**SUPPLIED MATERIAL**
..............................
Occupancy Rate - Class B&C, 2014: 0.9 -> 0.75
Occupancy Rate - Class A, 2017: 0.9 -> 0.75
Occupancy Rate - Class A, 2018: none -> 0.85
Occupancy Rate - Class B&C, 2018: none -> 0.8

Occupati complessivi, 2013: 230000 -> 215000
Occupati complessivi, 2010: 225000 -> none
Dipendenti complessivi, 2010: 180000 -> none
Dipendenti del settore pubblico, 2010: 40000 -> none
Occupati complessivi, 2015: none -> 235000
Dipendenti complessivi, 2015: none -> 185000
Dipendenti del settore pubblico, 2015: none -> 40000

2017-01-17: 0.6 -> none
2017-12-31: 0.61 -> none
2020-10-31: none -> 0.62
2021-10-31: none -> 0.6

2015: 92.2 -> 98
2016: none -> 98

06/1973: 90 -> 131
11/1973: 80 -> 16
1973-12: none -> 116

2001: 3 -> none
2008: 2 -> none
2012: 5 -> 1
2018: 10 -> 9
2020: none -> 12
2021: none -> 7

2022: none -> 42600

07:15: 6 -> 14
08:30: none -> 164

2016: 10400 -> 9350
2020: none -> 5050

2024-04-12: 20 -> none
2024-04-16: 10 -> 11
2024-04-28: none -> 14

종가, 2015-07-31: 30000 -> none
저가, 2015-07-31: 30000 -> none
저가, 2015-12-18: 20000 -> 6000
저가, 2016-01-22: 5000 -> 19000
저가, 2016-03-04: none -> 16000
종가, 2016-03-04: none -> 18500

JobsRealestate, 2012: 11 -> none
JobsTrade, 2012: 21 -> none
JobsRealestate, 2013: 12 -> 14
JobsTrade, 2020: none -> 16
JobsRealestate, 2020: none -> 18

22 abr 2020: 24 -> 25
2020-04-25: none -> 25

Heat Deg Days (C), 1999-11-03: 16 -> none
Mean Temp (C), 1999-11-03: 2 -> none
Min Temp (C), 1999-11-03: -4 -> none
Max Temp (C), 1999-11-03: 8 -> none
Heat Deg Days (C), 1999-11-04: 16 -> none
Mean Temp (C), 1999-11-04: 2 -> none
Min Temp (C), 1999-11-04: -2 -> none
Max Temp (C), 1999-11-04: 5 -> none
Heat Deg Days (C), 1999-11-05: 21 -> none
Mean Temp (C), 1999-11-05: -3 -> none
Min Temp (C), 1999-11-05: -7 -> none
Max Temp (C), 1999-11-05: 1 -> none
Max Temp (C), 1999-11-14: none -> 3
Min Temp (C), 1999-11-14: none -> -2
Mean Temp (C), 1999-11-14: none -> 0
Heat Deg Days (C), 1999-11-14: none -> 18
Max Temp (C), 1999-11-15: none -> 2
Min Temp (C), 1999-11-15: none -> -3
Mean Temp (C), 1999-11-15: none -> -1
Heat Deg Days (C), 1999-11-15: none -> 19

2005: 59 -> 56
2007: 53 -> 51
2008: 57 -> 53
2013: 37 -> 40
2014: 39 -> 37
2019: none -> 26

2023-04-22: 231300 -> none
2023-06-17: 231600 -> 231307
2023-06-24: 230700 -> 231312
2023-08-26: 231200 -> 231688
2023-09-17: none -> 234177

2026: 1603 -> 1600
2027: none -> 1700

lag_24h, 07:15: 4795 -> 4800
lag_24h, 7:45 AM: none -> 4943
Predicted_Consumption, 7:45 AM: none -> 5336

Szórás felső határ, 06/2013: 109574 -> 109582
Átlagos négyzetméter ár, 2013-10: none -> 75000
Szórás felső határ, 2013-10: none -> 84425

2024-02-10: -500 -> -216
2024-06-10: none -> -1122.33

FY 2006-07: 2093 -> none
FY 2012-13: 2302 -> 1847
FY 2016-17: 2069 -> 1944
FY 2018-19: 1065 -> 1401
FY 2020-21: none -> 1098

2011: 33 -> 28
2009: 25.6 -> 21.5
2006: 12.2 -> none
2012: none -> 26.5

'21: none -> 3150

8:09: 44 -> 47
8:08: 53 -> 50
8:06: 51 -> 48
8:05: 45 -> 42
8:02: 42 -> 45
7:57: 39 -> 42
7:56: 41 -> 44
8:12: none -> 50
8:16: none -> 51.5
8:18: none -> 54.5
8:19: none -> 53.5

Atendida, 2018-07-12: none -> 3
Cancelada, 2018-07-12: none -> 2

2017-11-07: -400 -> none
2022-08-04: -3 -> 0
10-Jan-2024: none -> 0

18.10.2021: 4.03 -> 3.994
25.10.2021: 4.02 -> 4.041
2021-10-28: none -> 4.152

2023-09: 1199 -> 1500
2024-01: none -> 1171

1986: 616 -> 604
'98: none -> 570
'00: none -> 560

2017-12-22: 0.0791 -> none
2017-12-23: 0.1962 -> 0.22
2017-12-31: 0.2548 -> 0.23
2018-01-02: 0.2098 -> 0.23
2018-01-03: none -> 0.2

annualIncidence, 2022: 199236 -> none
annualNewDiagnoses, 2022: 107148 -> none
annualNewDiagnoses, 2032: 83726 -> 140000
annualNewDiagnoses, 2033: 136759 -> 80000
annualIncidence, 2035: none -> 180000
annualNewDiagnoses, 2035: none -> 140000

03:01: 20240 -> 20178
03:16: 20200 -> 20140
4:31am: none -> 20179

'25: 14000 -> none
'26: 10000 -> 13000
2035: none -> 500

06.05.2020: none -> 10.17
..............................
**WORK INSTRUCTION**
Reproduce, with no other lines, the run of lines that begins with the one containing "Cancelada, 2018-07-12: none -> 2" and ends with the last line of the material.

**TASK RESULT**
Cancelada, 2018-07-12: none -> 2

2017-11-07: -400 -> none
2022-08-04: -3 -> 0
10-Jan-2024: none -> 0

18.10.2021: 4.03 -> 3.994
25.10.2021: 4.02 -> 4.041
2021-10-28: none -> 4.152

2023-09: 1199 -> 1500
2024-01: none -> 1171

1986: 616 -> 604
'98: none -> 570
'00: none -> 560

2017-12-22: 0.0791 -> none
2017-12-23: 0.1962 -> 0.22
2017-12-31: 0.2548 -> 0.23
2018-01-02: 0.2098 -> 0.23
2018-01-03: none -> 0.2

annualIncidence, 2022: 199236 -> none
annualNewDiagnoses, 2022: 107148 -> none
annualNewDiagnoses, 2032: 83726 -> 140000
annualNewDiagnoses, 2033: 136759 -> 80000
annualIncidence, 2035: none -> 180000
annualNewDiagnoses, 2035: none -> 140000

03:01: 20240 -> 20178
03:16: 20200 -> 20140
4:31am: none -> 20179

'25: 14000 -> none
'26: 10000 -> 13000
2035: none -> 500

06.05.2020: none -> 10.17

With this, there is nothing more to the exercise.